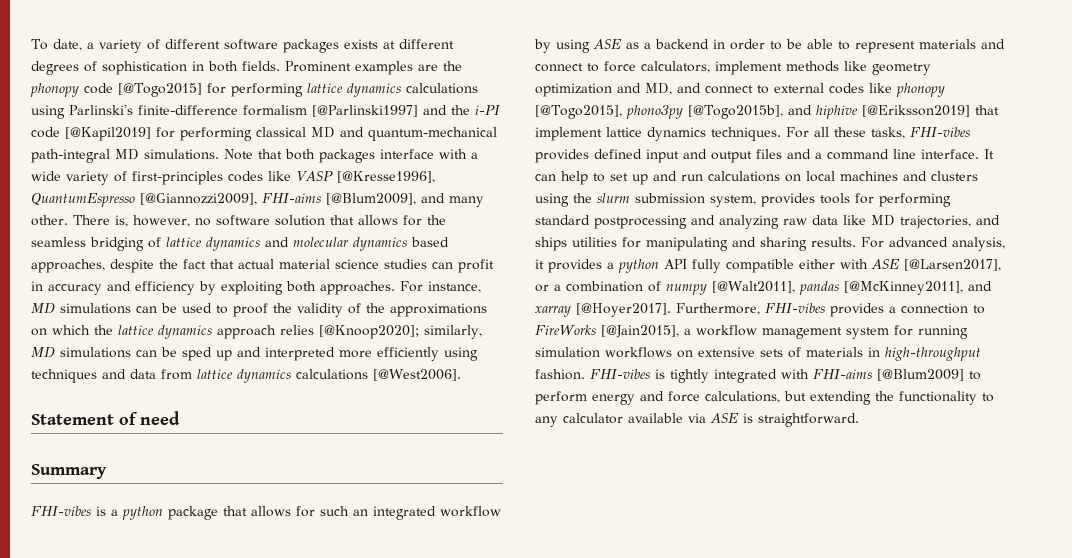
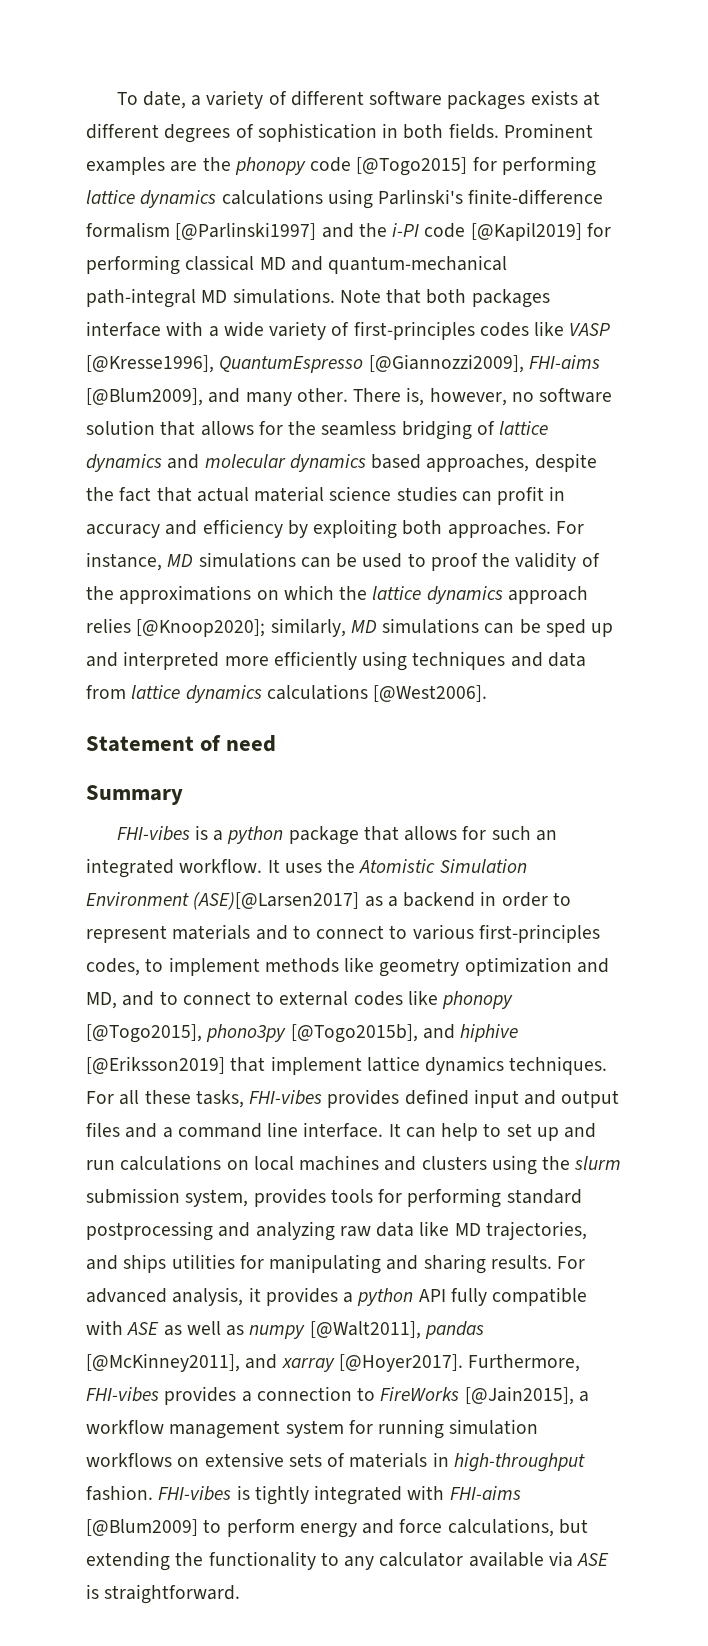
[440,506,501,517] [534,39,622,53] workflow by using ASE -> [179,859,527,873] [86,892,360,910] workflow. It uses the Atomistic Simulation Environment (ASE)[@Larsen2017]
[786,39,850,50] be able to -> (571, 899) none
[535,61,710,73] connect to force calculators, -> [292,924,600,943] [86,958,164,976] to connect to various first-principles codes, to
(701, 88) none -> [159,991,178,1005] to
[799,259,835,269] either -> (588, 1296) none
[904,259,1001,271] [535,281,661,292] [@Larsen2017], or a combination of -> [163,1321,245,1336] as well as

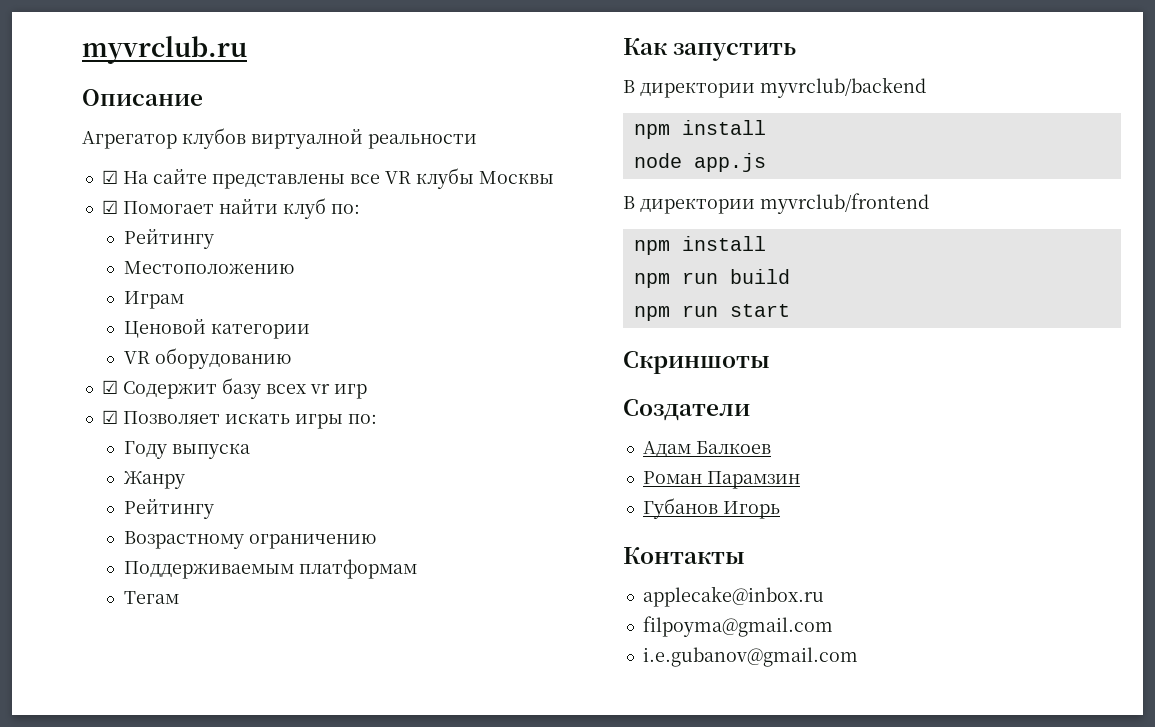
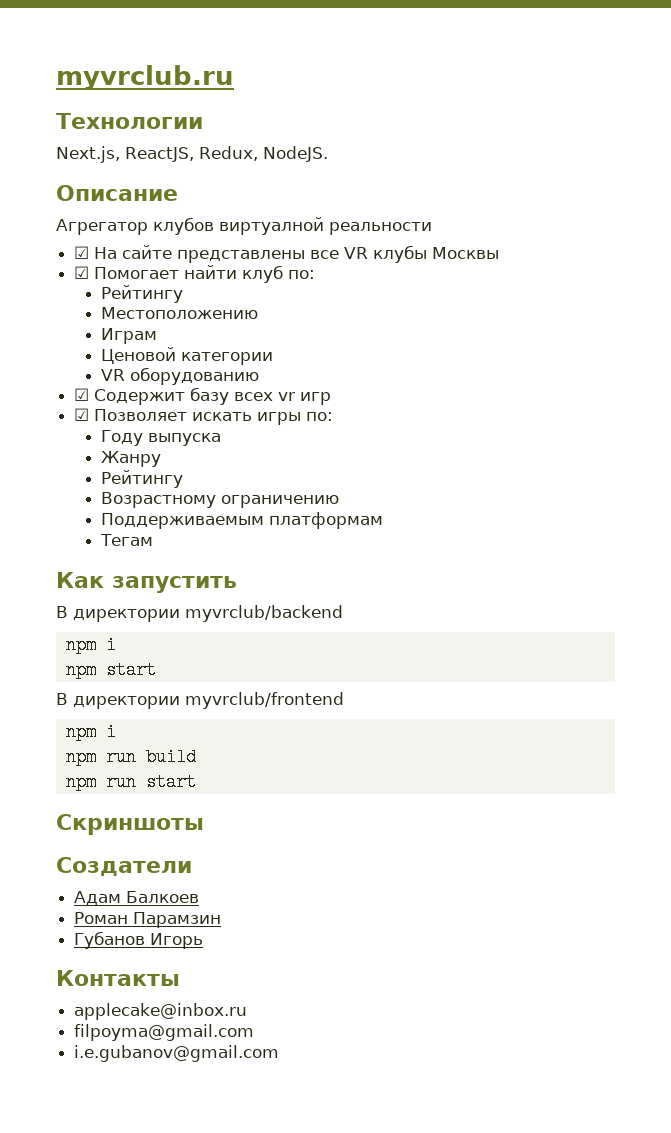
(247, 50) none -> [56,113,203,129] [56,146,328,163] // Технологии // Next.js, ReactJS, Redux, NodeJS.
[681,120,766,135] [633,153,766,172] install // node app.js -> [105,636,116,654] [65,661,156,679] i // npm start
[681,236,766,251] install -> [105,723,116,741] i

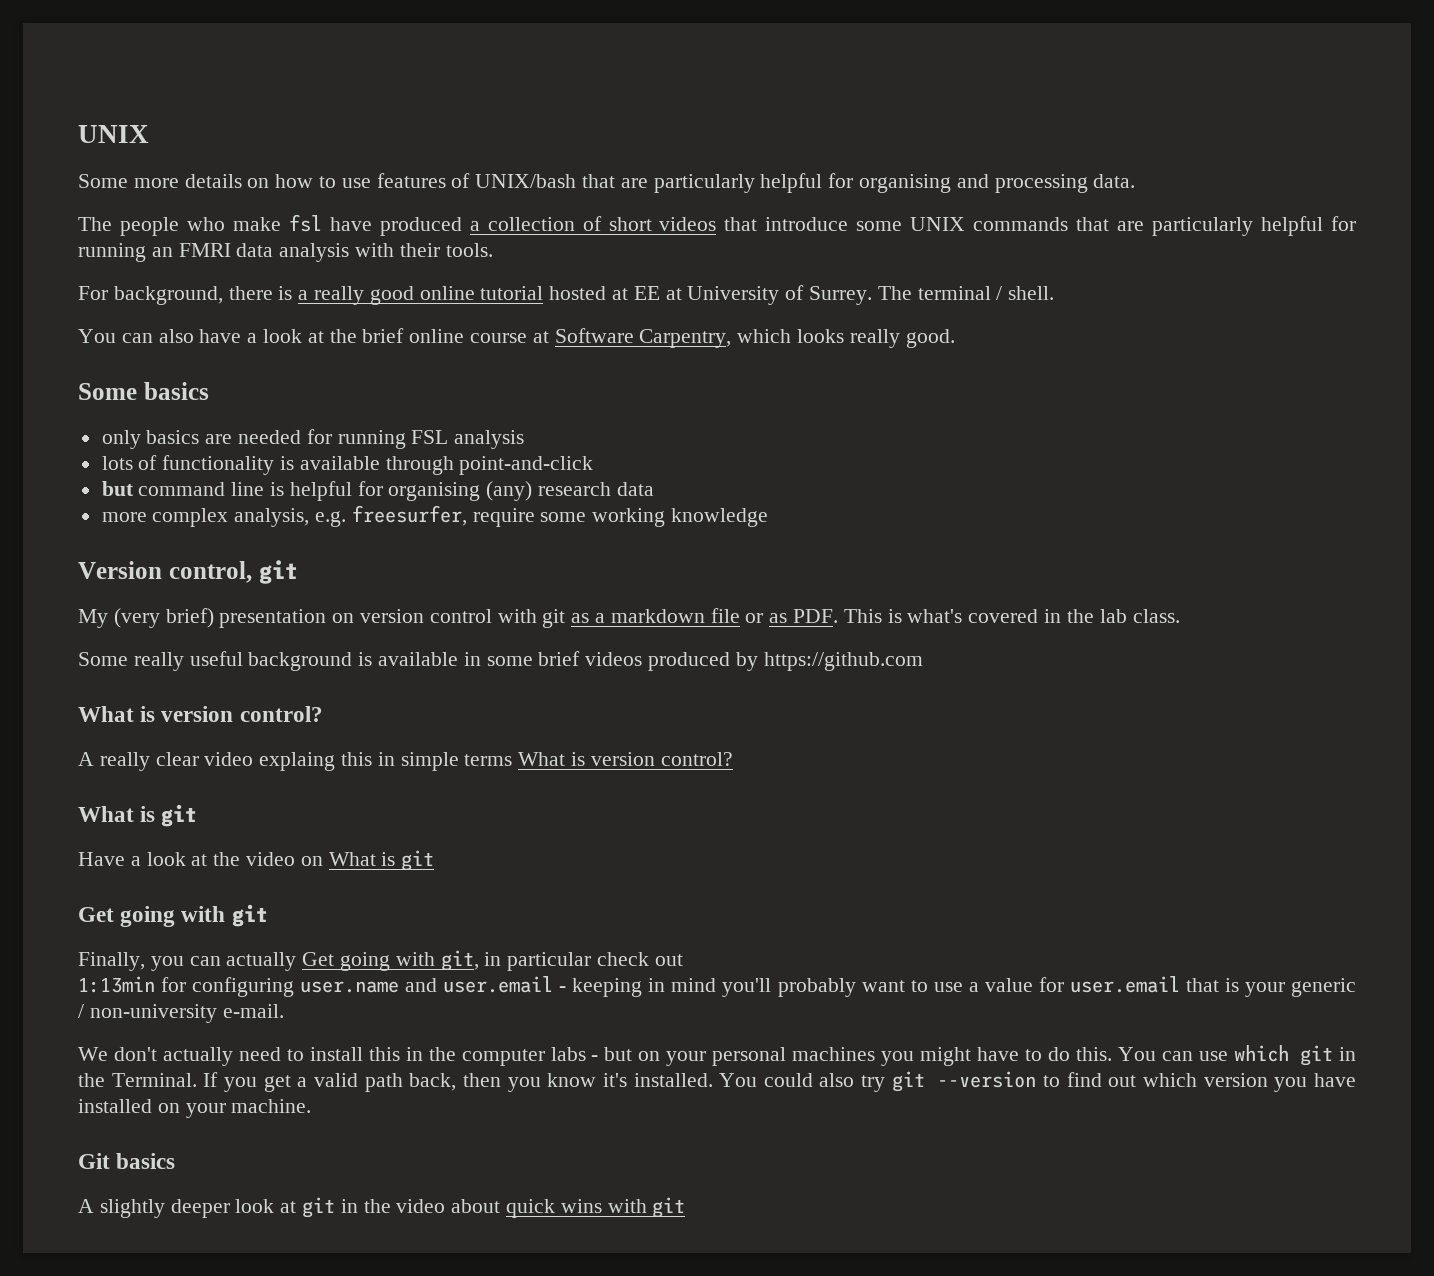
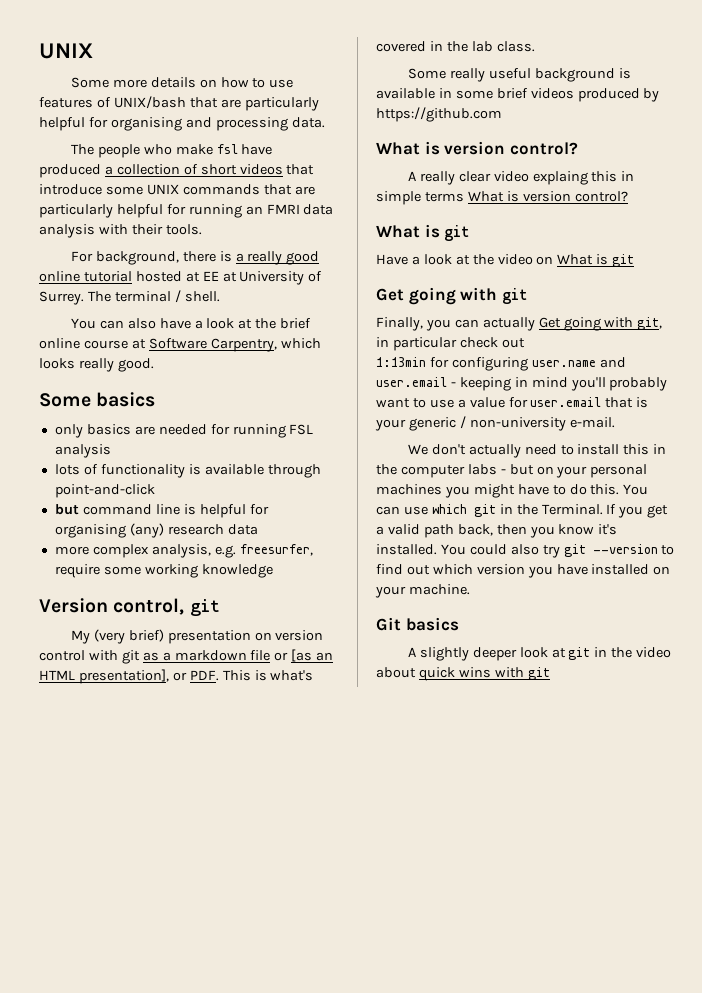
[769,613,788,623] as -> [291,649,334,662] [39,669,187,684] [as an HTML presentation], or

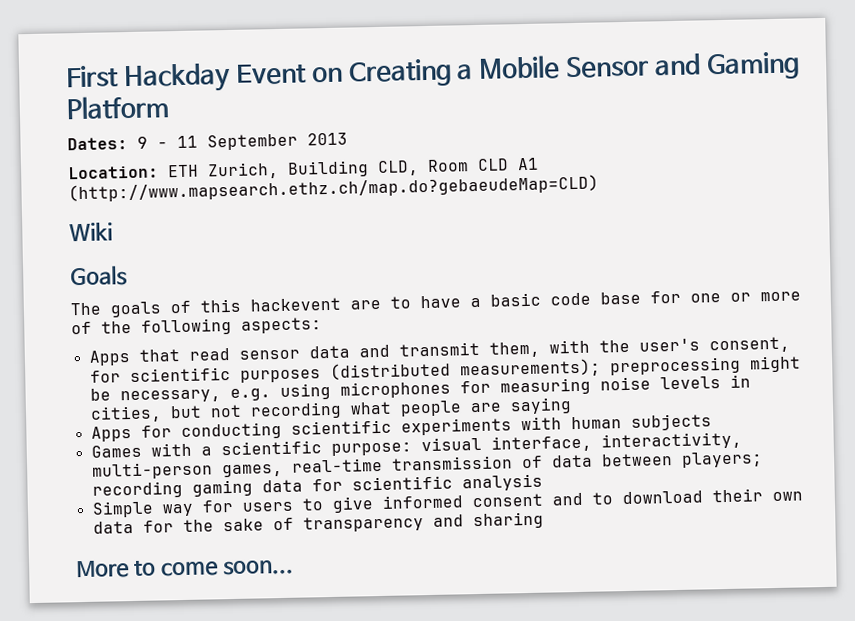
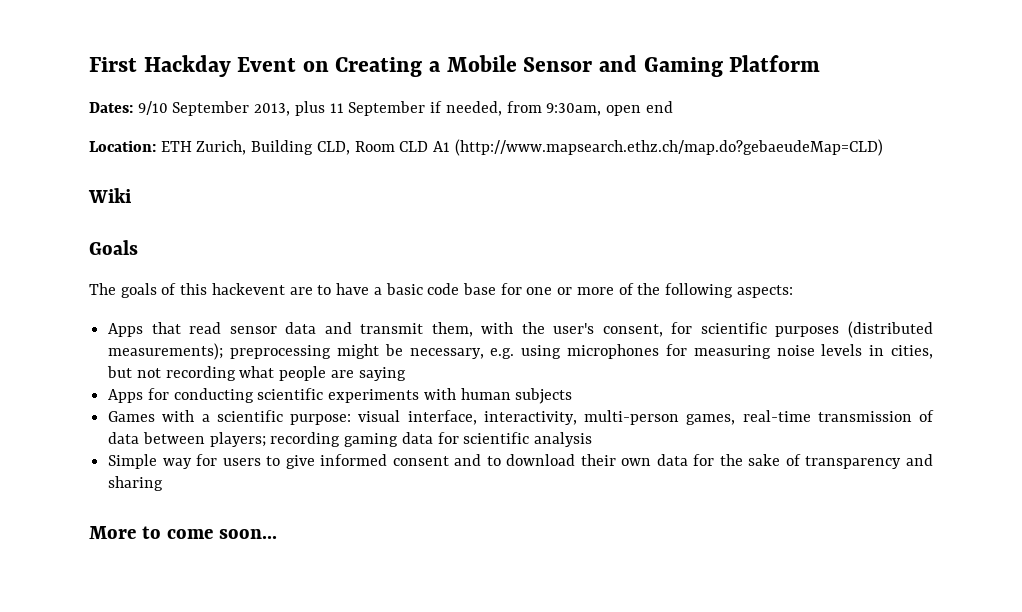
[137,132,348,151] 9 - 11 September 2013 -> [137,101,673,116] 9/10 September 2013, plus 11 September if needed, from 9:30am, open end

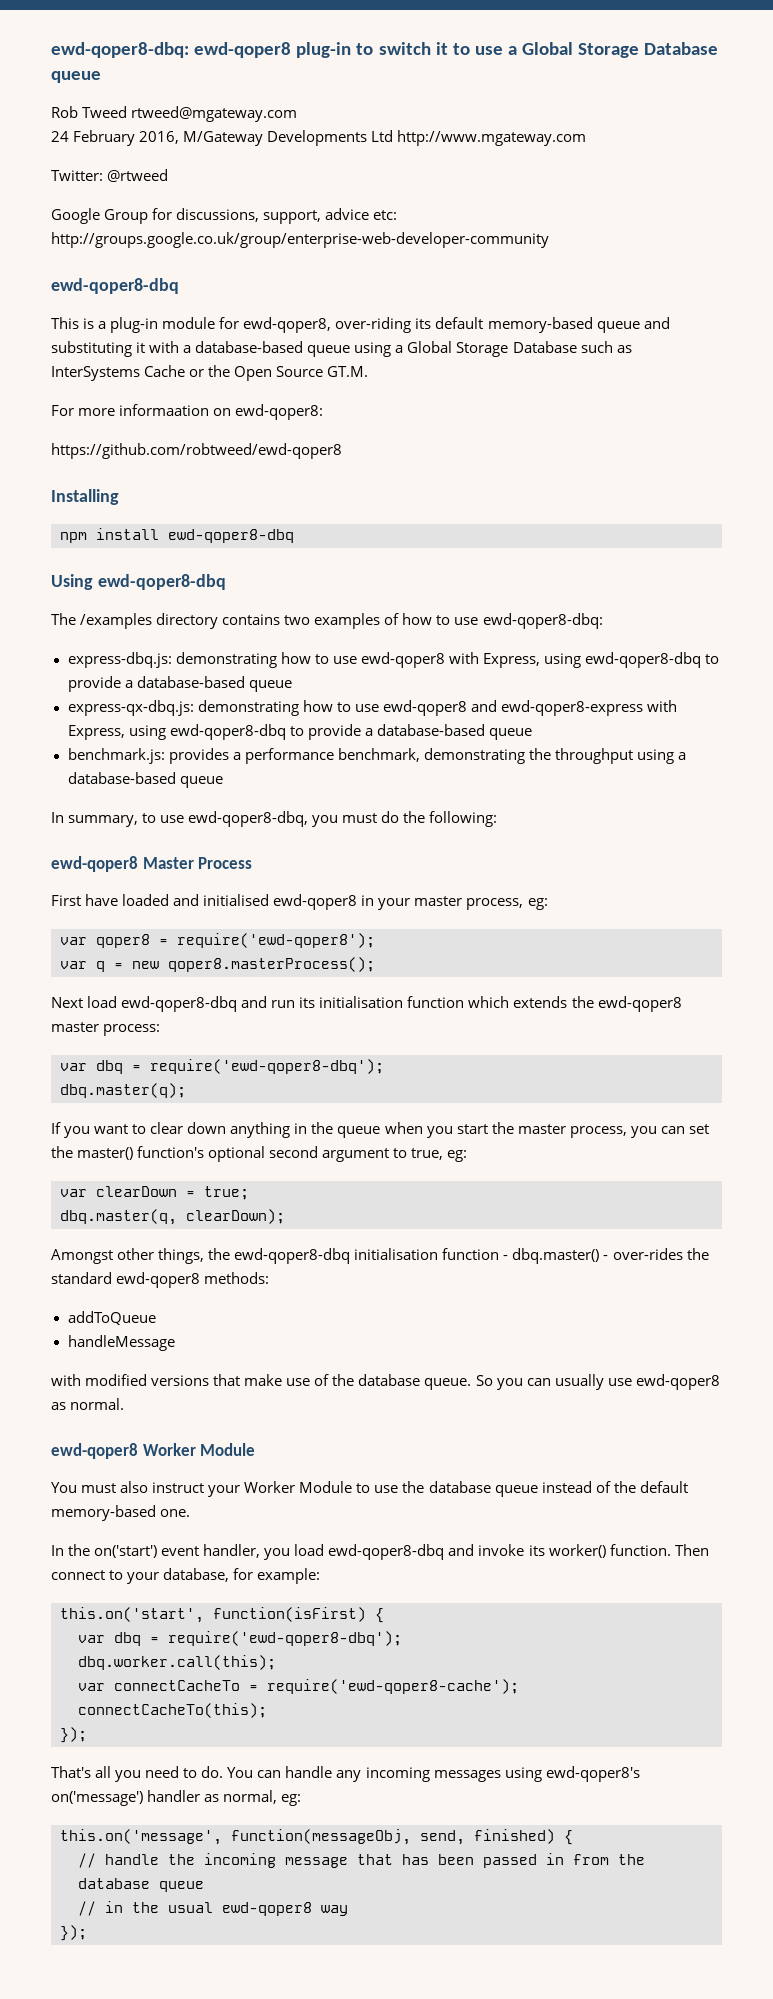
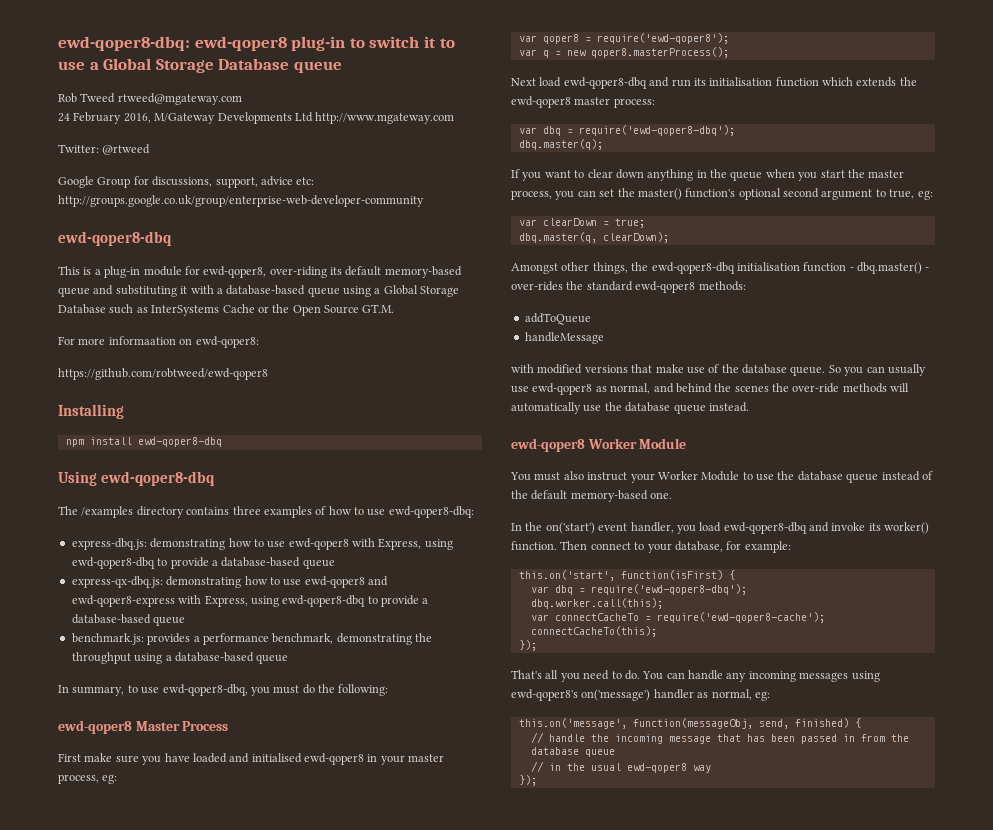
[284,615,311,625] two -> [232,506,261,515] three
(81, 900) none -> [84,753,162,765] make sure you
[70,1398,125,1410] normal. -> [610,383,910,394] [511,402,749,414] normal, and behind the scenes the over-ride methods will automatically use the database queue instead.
• • • • •
# What you should do
Write out the records once more, word for word, though without the pictures they contain.

# Result for this exercise
[440,506,501,517] [534,39,622,53] workflow by using ASE -> [179,859,527,873] [86,892,360,910] workflow. It uses the Atomistic Simulation Environment (ASE)[@Larsen2017]
[786,39,850,50] be able to -> (571, 899) none
[535,61,710,73] connect to force calculators, -> [292,924,600,943] [86,958,164,976] to connect to various first-principles codes, to
(701, 88) none -> [159,991,178,1005] to
[799,259,835,269] either -> (588, 1296) none
[904,259,1001,271] [535,281,661,292] [@Larsen2017], or a combination of -> [163,1321,245,1336] as well as

(247, 50) none -> [56,113,203,129] [56,146,328,163] // Технологии // Next.js, ReactJS, Redux, NodeJS.
[681,120,766,135] [633,153,766,172] install // node app.js -> [105,636,116,654] [65,661,156,679] i // npm start
[681,236,766,251] install -> [105,723,116,741] i

[769,613,788,623] as -> [291,649,334,662] [39,669,187,684] [as an HTML presentation], or

[137,132,348,151] 9 - 11 September 2013 -> [137,101,673,116] 9/10 September 2013, plus 11 September if needed, from 9:30am, open end

[284,615,311,625] two -> [232,506,261,515] three
(81, 900) none -> [84,753,162,765] make sure you
[70,1398,125,1410] normal. -> [610,383,910,394] [511,402,749,414] normal, and behind the scenes the over-ride methods will automatically use the database queue instead.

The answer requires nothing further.